La negrura no fue solo los minutos de inconsciencia dentro de aquel coche convertido en hierro y plástico deformado, sino que se instauró en mi interior con una fuerza difícil de describir. En los cuentos, hablan de una semilla que va creciendo, que germina dentro y que, poco a poco, te va enraizando todo el alma. A mí no: a mí me estalló como una bomba nuclear: devastó mi espíritu y lo mantuvo sometido.

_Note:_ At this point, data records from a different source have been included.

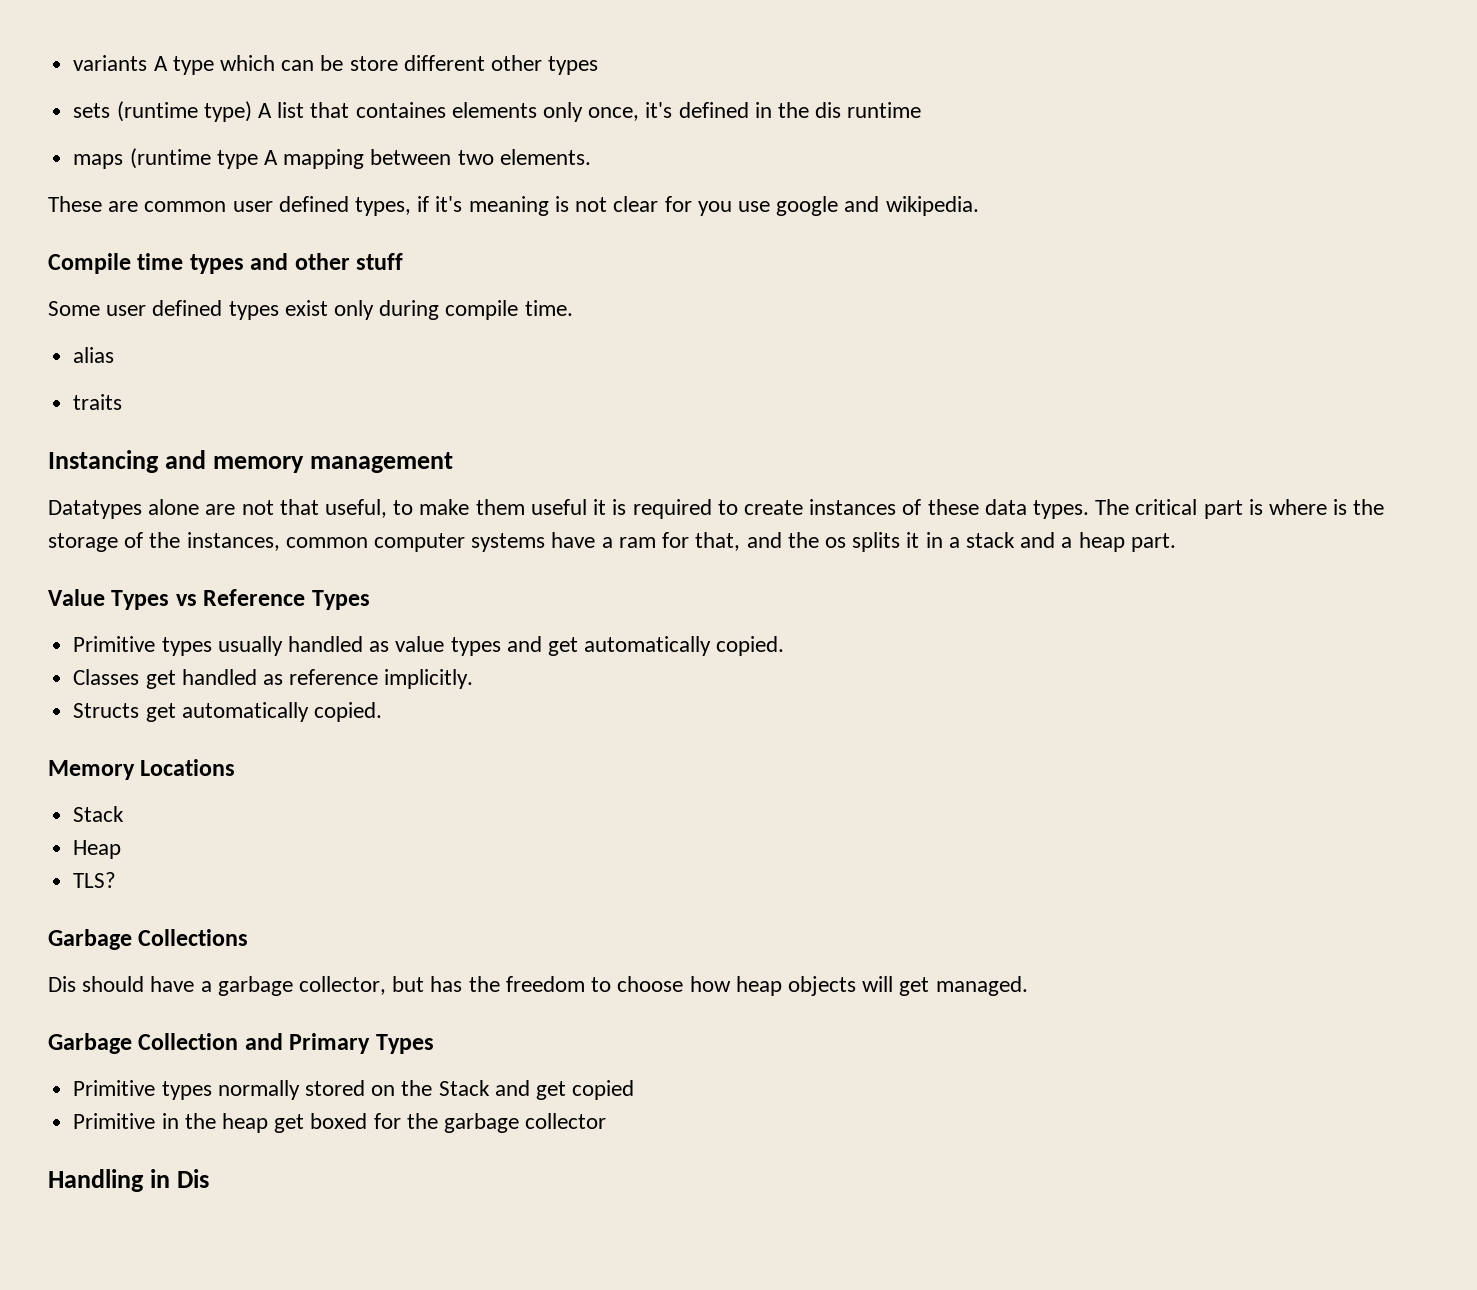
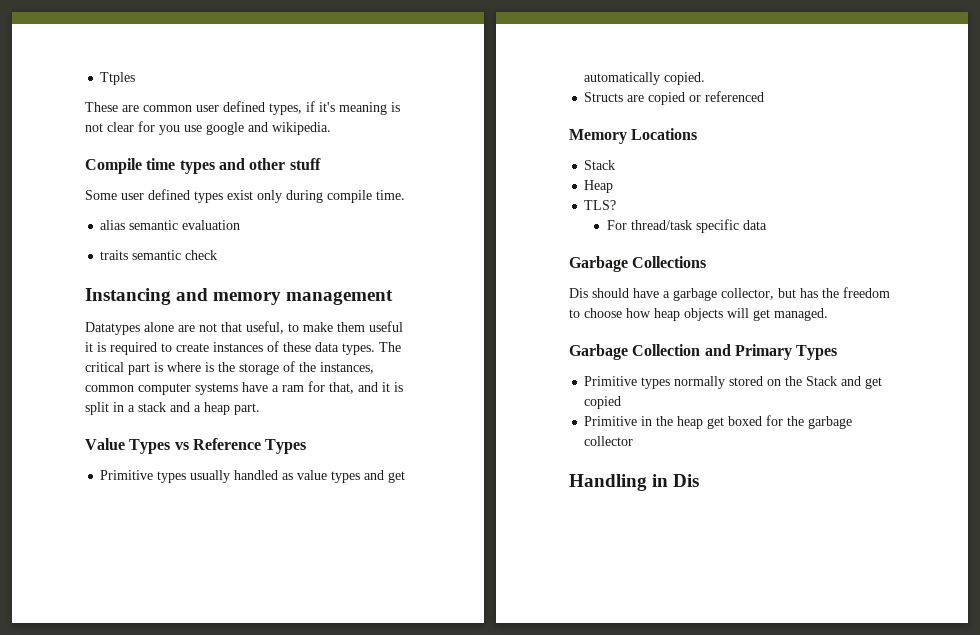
[73,55,599,75] [73,101,922,122] [73,148,591,169] variants A type which can be store different other types // sets (runtime type) A list that containes elements only once, it's defined in the dis runtime // maps (runtime type A mapping between two elements. -> [100,72,136,85] Ttples
(115, 355) none -> [129,220,241,230] semantic evaluation
(123, 402) none -> [132,250,218,260] semantic check
[787,532,920,552] the os splits it -> [382,382,403,392] [85,402,109,415] it is split
[73,669,474,689] [73,702,382,722] Classes get handled as reference implicitly. // Structs get automatically copied. -> [584,91,765,105] Structs are copied or referenced
(117, 880) none -> [607,219,768,233] // For thread/task specific data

Mi mujer murió aquella tarde. El sol dificultaba mucho la salida de aquel cruce. Lo hacía de tal manera que, mientras ella miraba para un lado, yo le avisaba si venían coches desde el otro. Pero no lo hice; o mejor, no puse tanto interés como en la pantalla de mi móvil. Le dije que sí, que podía salir. ¿Pero realmente miré si venía alguien? No tengo ni idea. No lo recuerdo. Sólo un golpe, un cañonazo que me hizo doblarme por la mitad y que convirtió el coche en un amasijo de sangre y dientes de mi mujer que, cuando abrí los ojos, estaba muerta. Muerta y desfigurada; muerta y yo vivo y miserable.

-No puedo hacerlo –me dice triste y decidida.

Yo abandono el recuerdo del accidente para observar sus palabras. No la vi ese primer día.